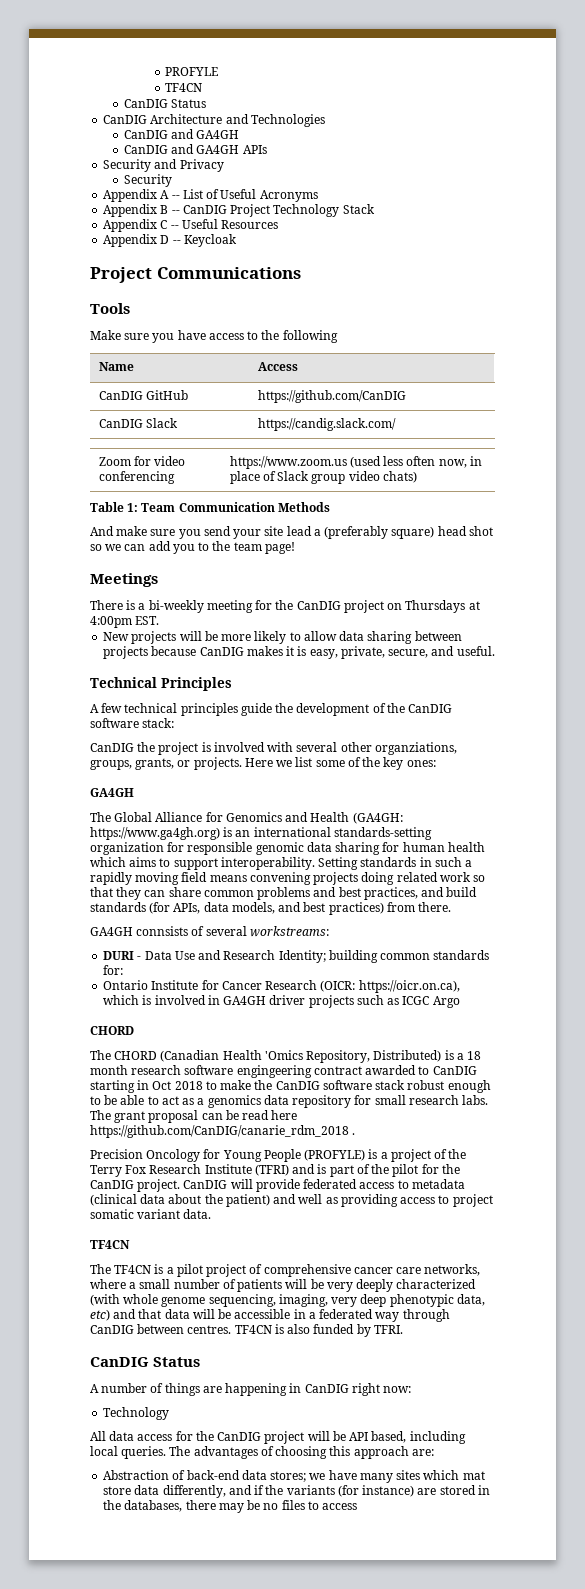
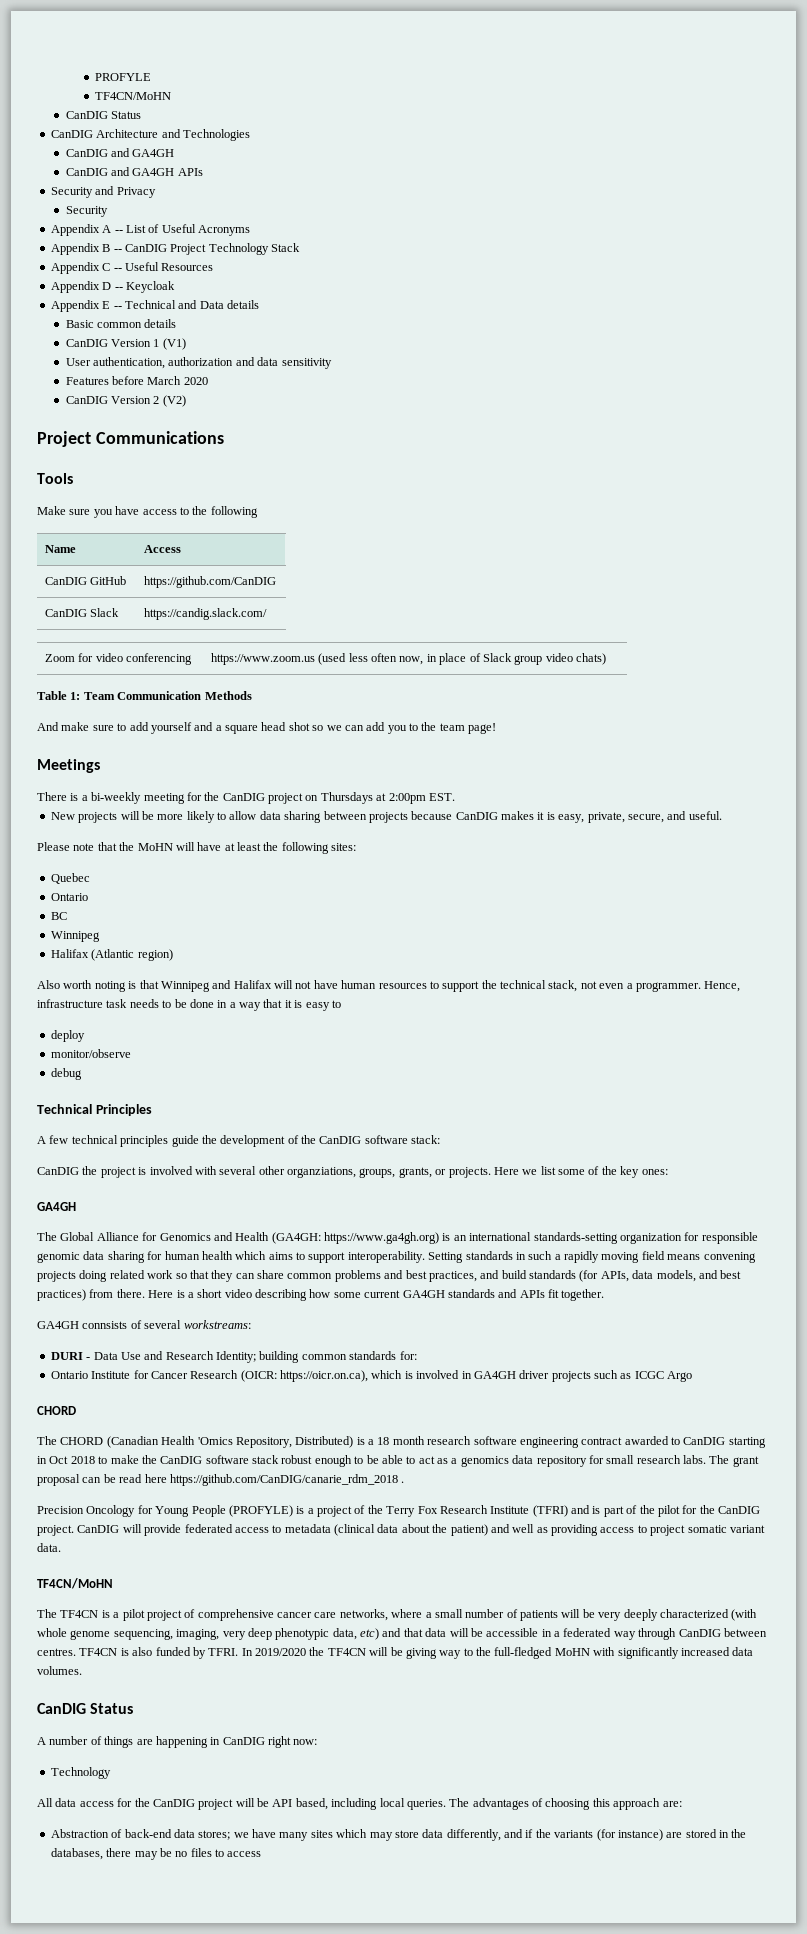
[165,83,203,92] TF4CN -> [95,92,172,100] TF4CN/MoHN
(237, 240) none -> [50,300,259,312] [65,319,177,328] [65,338,186,350] [65,357,332,369] [65,376,208,385] [65,395,186,407] // Appendix E -- Technical and Data details // Basic common details // CanDIG Version 1 (V1) // User authentication, authorization and data sensitivity // Features before March 2020 // CanDIG Version 2 (V2)
[178,526,435,539] you send your site lead a (preferably square) -> [117,722,258,734] to add yourself and a square
[90,616,132,628] 4:00pm -> [388,793,426,804] 2:00pm
(495, 651) none -> [37,842,357,854] [50,873,90,884] [50,893,88,901] [50,912,67,920] [50,931,100,942] [50,949,173,961] [37,980,741,992] [37,999,341,1011] [50,1030,85,1042] [50,1049,131,1058] [50,1068,82,1080] // Please note that the MoHN will have at least the following sites: // Quebec // Ontario // BC // Winnipeg // Halifax (Atlantic region) // Also worth noting is that Winnipeg and Halifax will not have human resources to support the technical stack, not even a programmer. Hence, infrastructure task needs to be done in a way that it is easy to // deploy // monitor/observe // debug
(452, 907) none -> [148,1289,605,1301] Here is a short video describing how some current GA4GH standards and APIs fit together.
[236,1065,312,1078] engingeering -> [519,1437,579,1448] engineering
[90,1240,130,1249] TF4CN -> [37,1578,113,1589] TF4CN/MoHN
(403, 1329) none -> [241,1647,754,1659] [37,1666,82,1675] In 2019/2020 the TF4CN will be giving way to the full-fledged MoHN with significantly increased data volumes.
[462,1471,485,1480] mat -> [369,1832,393,1841] may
——————————
Please state how many lines hold the string "data" in the listing above, giving the figure alone.

## ANSWER:
2